De facto, quer para cumprir o ritual de vigilância e despistagem habituais, através dos necessários "check-ins", quer por ingerência e temor infundido por algum sintoma ou sinal entretanto declarado e mal esclarecido, somado ainda ao peso nada negligenciável que uma ida ao médico representa sempre no nosso inconsciente, estas rotineiras visitas aos centros de saúde passaram a ser vividas e sentidas como um gesto estúpido de entrega voluntária no matadouro, um gesto de conformada resignação. 

Para além, claro está, do incómodo e da paciência que temos de ter para não sucumbir à teatralização da dor, sempre em cena nas salas de espera deste país. De facto, no íterim do atendimento e fazendo os possíveis por iludir a tensão com os pensamentos escapistas do costume, somos obrigados, impotentes,  a ouvir os sempre indesejados testemunhos cruciantes, uma ladainha de esconjuro que de todo dispensaria. Se de um lado é o desfiar de um rosário de sofrimento e martírio, enumerando-se o número de intervenções cirúrgicas já tentadas para debelar a doença, do outro é a condenação de um corpo em chagas, violentado praticamente em todo o seu território não sobrando nem uma tirinha a evidenciar saúde. E quando por fim, depois daquela provação toda, saímos definitivamente do purgatório, extenuados e completamente deprimidos, com um salvo conduto nas mãos onde não se lê a palavra provisório, dizemos para nós que foi a última vez .

Em boa verdade, mina-nos a ideia de que ao sairmos do consultório médico, depois de lá termos entrado cheios de força e a vender saúde, fatidicamente sairíamos com o destino já traçado: uma doença enterrada nos contrafortes de uma pretensa jovialidade seria por certo encontrada, tal como acontece num acto de Vodu para destruir inapelavelmente a vida de alguém. 

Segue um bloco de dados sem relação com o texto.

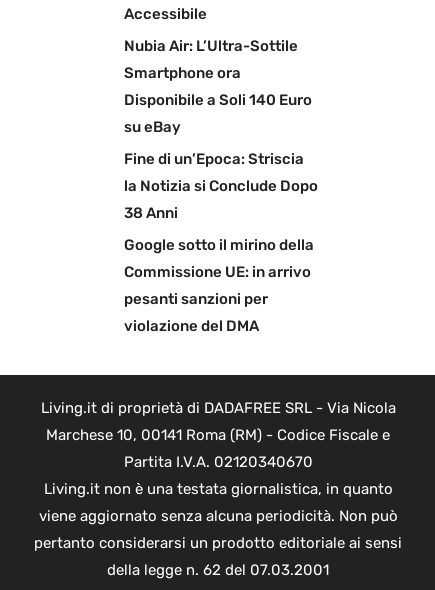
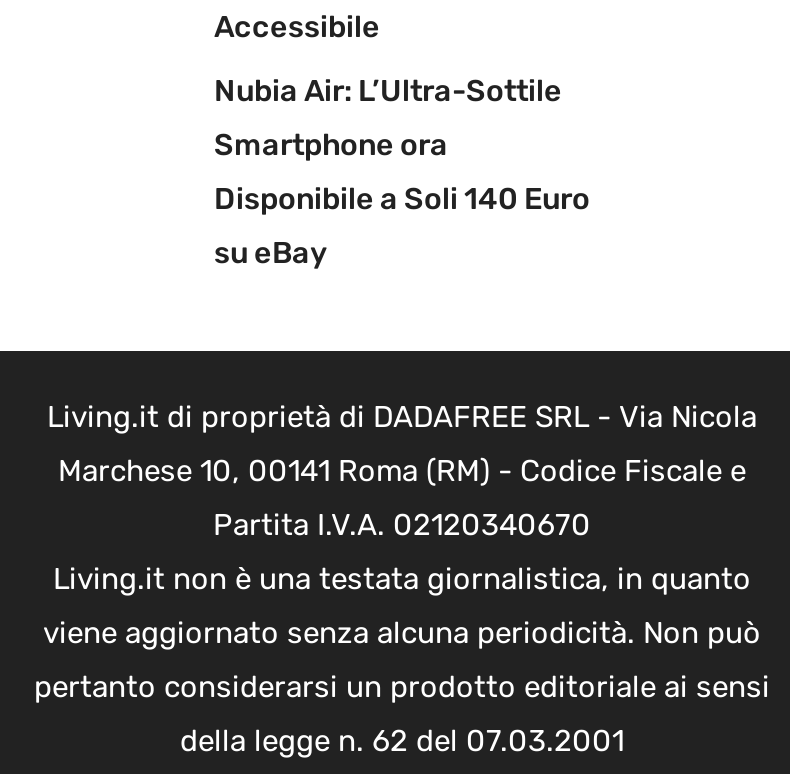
- Fine di un’Epoca: Striscia
- la Notizia si Conclude Dopo
- 38 Anni
- Google sotto il mirino della
- Commissione UE: in arrivo
- pesanti sanzioni per
- violazione del DMA
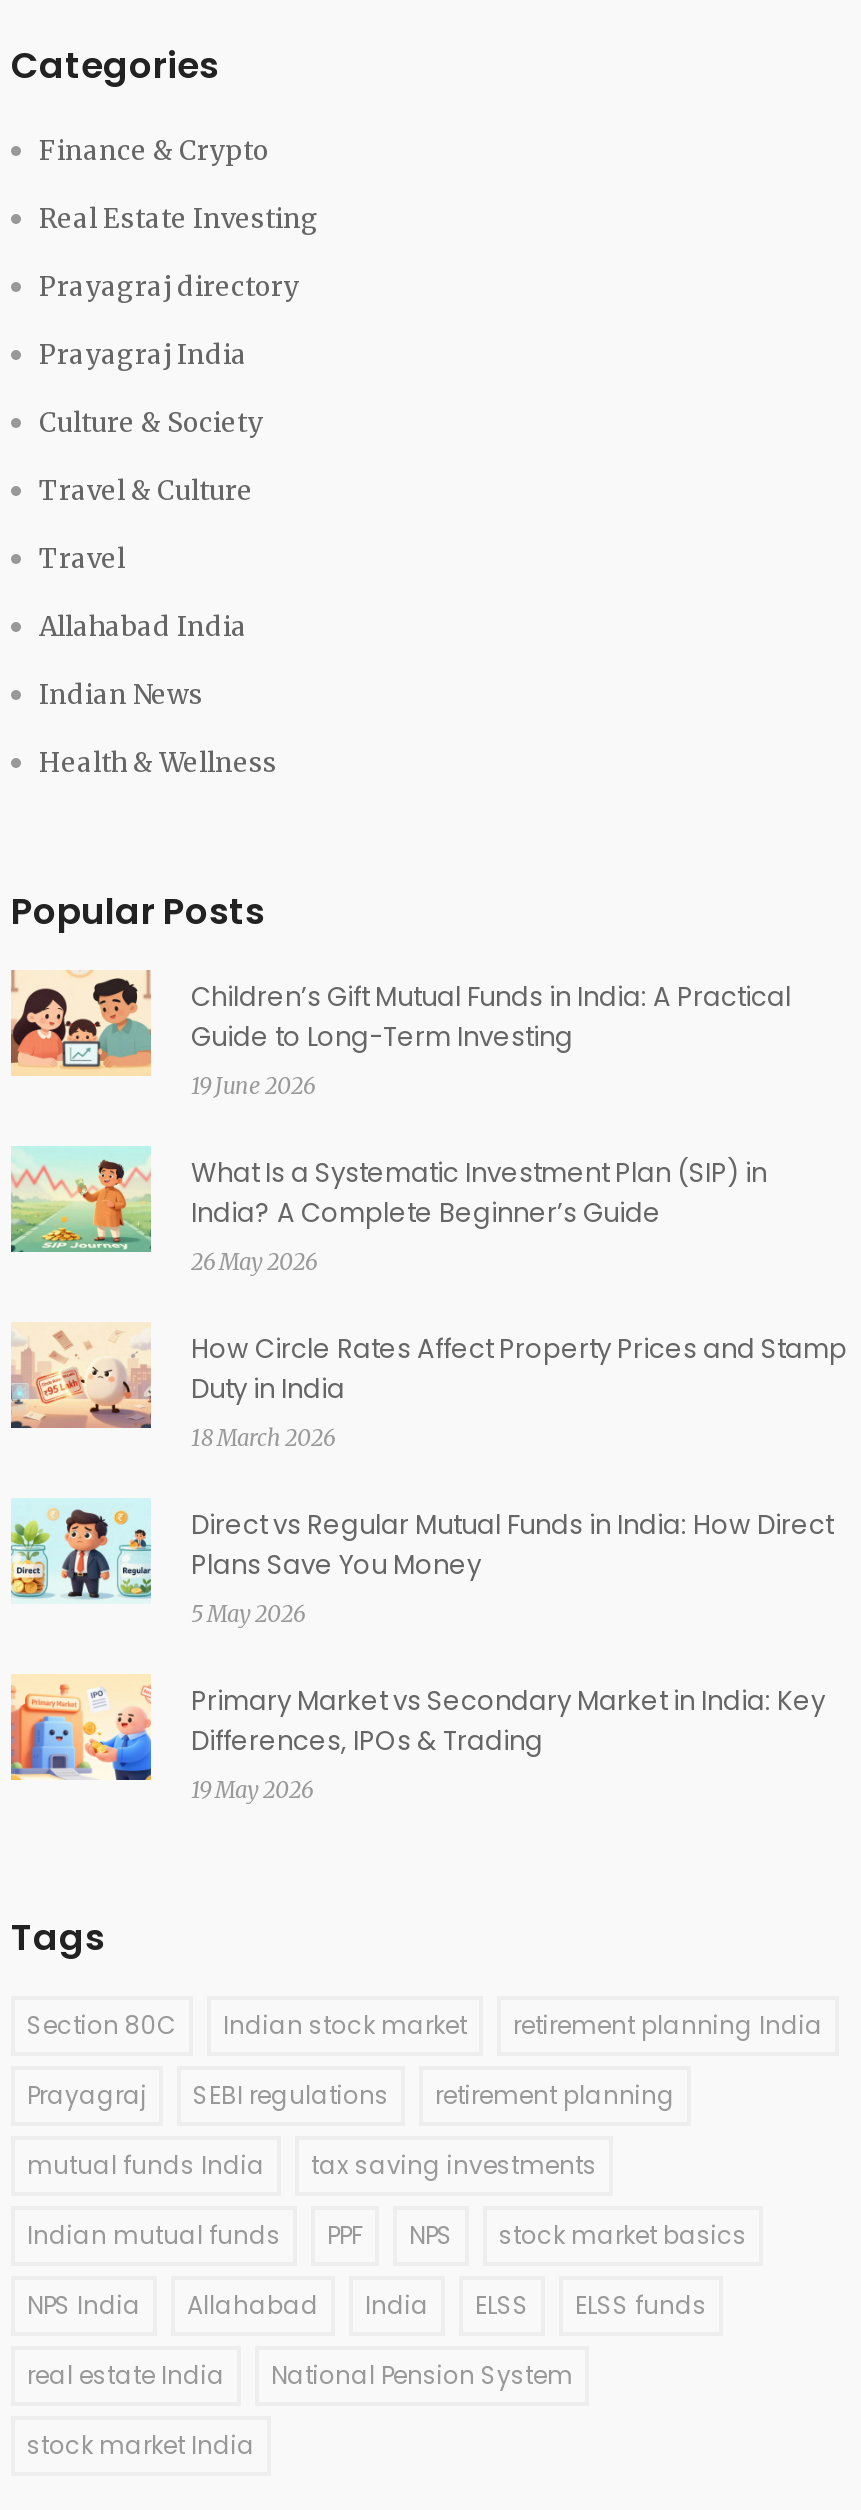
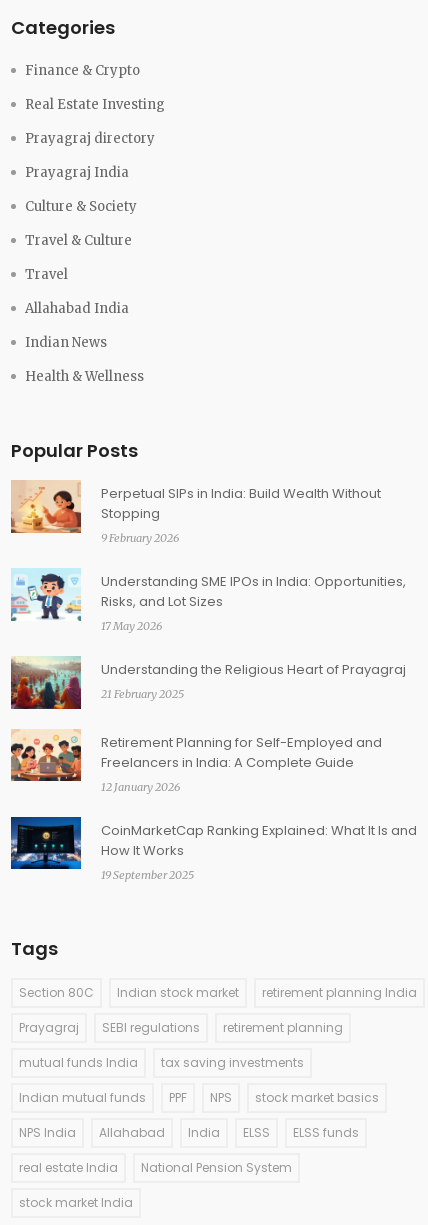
- [image]
- Children’s Gift Mutual Funds in India: A Practical
- Guide to Long-Term Investing
- 19 June 2026
+ [image]
+ Perpetual SIPs in India: Build Wealth Without
+ Stopping
+ 9 February 2026

- [image]
- What Is a Systematic Investment Plan (SIP) in
- India? A Complete Beginner’s Guide
- 26 May 2026
+ [image]
+ Understanding SME IPOs in India: Opportunities,
+ Risks, and Lot Sizes
+ 17 May 2026

- [image]
- How Circle Rates Affect Property Prices and Stamp
- Duty in India
- 18 March 2026
+ [image]
+ Understanding the Religious Heart of Prayagraj
+ 21 February 2025

- [image]
- Direct vs Regular Mutual Funds in India: How Direct
- Plans Save You Money
- 5 May 2026
+ [image]
+ Retirement Planning for Self-Employed and
+ Freelancers in India: A Complete Guide
+ 12 January 2026

- [image]
- Primary Market vs Secondary Market in India: Key
- Differences, IPOs & Trading
- 19 May 2026
+ [image]
+ CoinMarketCap Ranking Explained: What It Is and
+ How It Works
+ 19 September 2025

Na realidade, se até ali a nossa saúde e, naturalmente, a nossa vida sempre se pautou, pese embora alguns acidentes de percurso, pelo propósito irracional de vivermos em descontraída eternidade, ignorando a velhice como antecâmara da morte, não seria por certo uma simples análise ao sangue ou á urina que iria afectar a nossa crença, colocando-nos dramaticamente perante as intermitências de um holocausto vizinho. Mas não é assim que as coisas se passam, nem assim que funcionamos. Quando já atingimos  a fase da decrepitude, quando os amanhãs começam a ser mais escassos que os ontem(ns), começamos também a dar mais crédito à Filosofia e a  interrogar-nos sobre o sentido de tudo isto. E o acto médico, quer queiramos ou não, reconduz-nos atavicamente para a arena das nossas perplexidades, com a neguentropia a calar mais fundo - quando pressentimos a besta a expiar-nos, ficamos perdidos, hipnoticamente paralizados. 

Em resumo, somos refractários a tudo o que exponha a nossa melindrosa integridade. Alimentamos a  ilusão de vivermos em harmónica normalidade, resistentes a qualquer tipo de praga ou doença num gesto dilatório que dispensa qualquer sentença médica ou dúvida assassina. Nada poderá destabilizar o nosso solar e uterino quotidiano.

Não queria terminar, no entanto, sem reconhecer obviamente que é o nosso instinto de preservação que  empreende estas manobras de diversão para fugir à  inevitabilidade - ocultação, engano, negação e fuga. Todavia, não podemos fugir de nós próprios. Afinal, o outro, o outro do outro lado do espelho, aquele que me olha desconfiado, sou eu próprio.